Всадник, плечистый парень лет двадцати, развязал кожаный шлем на голове, потер запотевшие лоб и шею, расстегнув рубашку, подставил грудь ветру. Еще раз удивленно огляделся по сторонам и, завернув лошадь, на рысце затрусил к северу, в сторону Сакмары.
Когда впереди показался невысокий дубняк, джигит проверил саблю на поясе, повесил камчу на луку седла и ослабил повод. Случись что, мощный, с длинным туловищем каурый жеребец, не дожидаясь понукания или рывка повода, сам возьмет направление и по толчку пятки в ребро поймет, чего хочет всадник. Каурый — боевой конь, волю хозяина чует сразу — идти тихо, осторожным шагом или же пуститься во весь опор.
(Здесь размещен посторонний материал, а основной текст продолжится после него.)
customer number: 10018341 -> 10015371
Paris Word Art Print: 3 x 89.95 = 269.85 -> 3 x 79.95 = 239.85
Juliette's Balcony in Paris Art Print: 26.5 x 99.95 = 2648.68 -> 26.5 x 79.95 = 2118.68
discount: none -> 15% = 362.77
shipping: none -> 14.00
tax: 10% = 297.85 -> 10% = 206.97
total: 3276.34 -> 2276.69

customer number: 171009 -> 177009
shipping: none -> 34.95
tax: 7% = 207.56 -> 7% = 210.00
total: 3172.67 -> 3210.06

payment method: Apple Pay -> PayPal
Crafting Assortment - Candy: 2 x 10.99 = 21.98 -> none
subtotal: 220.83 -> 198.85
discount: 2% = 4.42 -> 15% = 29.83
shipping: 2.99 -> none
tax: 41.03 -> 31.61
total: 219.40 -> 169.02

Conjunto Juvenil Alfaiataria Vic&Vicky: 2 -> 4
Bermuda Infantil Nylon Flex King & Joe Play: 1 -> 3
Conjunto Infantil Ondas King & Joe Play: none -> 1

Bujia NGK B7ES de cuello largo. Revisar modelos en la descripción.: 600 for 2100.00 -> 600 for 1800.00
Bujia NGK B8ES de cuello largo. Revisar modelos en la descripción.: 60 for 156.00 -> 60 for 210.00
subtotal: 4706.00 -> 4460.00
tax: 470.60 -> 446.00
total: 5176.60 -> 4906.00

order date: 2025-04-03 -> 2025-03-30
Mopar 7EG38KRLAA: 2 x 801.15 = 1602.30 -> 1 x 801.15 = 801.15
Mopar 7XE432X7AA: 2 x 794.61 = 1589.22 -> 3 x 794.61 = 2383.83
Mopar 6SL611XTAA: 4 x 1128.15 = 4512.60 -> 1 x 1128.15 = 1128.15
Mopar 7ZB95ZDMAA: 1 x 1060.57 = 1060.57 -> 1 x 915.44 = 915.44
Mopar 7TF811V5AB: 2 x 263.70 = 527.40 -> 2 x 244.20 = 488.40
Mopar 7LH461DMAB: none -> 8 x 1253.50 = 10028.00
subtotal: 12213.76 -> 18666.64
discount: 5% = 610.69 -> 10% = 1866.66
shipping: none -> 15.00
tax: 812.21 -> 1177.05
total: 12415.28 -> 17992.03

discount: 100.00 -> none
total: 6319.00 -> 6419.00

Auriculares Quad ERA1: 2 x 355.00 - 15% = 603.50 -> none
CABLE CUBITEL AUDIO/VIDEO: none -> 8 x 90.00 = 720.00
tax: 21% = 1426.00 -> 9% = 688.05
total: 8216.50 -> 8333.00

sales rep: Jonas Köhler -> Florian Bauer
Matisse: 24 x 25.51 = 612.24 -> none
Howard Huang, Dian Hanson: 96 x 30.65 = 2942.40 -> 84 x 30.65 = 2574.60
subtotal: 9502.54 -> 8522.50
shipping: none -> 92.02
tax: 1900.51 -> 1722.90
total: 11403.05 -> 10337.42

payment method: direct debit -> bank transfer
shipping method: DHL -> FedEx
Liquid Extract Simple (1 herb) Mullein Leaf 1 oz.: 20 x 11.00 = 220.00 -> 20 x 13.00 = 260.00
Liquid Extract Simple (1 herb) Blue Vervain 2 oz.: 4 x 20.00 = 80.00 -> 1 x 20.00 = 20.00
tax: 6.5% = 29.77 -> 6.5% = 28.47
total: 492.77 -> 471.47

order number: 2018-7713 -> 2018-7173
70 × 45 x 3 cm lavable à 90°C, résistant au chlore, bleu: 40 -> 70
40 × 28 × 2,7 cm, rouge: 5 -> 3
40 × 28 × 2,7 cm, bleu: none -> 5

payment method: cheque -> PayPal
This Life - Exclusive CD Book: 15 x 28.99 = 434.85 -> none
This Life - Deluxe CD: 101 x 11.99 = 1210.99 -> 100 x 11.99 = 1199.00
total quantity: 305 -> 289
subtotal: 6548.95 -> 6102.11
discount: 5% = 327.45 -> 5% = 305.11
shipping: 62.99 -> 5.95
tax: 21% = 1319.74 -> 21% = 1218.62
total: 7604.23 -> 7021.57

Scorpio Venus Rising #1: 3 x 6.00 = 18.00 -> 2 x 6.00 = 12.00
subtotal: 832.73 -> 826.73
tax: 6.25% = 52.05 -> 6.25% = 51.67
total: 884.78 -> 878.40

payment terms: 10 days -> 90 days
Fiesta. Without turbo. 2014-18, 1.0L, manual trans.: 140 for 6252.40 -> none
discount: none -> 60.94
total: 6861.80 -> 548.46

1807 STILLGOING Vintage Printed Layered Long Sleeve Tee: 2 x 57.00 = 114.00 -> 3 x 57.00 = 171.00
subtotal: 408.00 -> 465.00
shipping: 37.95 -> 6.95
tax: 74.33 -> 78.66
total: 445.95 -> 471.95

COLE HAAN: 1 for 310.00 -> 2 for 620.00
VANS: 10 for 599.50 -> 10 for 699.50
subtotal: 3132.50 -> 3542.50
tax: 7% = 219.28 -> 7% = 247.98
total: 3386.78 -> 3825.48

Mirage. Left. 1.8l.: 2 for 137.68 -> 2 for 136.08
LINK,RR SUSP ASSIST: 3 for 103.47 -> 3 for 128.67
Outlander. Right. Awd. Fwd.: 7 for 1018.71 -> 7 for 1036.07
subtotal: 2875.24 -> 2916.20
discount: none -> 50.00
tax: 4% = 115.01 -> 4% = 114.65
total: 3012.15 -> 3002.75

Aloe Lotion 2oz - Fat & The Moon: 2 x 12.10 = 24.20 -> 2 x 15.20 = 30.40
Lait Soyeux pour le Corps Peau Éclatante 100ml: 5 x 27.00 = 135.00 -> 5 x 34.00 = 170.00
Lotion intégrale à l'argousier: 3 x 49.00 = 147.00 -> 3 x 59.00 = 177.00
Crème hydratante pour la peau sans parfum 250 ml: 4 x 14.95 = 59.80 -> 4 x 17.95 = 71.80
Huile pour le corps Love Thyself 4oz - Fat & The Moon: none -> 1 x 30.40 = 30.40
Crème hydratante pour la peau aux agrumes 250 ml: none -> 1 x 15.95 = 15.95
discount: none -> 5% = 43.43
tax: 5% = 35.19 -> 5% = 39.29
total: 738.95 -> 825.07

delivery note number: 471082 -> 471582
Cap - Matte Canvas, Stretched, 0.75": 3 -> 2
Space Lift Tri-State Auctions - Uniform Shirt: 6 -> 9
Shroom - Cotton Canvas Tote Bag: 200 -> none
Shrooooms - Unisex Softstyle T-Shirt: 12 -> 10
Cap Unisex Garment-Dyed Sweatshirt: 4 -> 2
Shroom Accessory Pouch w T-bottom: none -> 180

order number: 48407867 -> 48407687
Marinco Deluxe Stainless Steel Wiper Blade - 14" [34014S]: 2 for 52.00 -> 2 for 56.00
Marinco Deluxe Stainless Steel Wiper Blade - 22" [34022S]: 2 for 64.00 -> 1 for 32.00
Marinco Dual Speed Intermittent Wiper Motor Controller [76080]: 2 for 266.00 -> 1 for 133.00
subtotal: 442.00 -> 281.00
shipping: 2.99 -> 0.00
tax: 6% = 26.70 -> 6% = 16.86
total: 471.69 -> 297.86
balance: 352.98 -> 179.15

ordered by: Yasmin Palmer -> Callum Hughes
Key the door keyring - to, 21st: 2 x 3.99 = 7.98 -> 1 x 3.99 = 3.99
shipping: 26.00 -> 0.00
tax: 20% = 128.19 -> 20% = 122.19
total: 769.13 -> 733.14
Но их, всадника и коня, тревога на сей раз была напрасной. Редкий дубняк площадью в три-четыре юрты был виден насквозь. А кругом открытая степь. Всадник, легко вздохнув, чуть улыбнулся, но из осторожности все же объехал дубняк и лишь потом соскочил на землю. И ему, и лошади был нужен отдых.
Степной человек, у которого вся жизнь проходит в седле, прежде всего позаботится о лошади. Вот и джигит, распустив подпруги, снял седло, вынул удила и конец поводьев обмотал вокруг деревца. Оставалось две-три горсти ячменя, он все высыпал каурому. Лишь когда раздался громкий хруст размалываемых зерен, занялся своей трапезой. Вся его еда — черствая лепешка в ладошку величиной и твердый как камень комок курута[39]. Да еще в кожаном мешке теплой воды два глотка. Но даже этой скудной пищи не доел, сон смежил глаза, и он прислонился к дереву.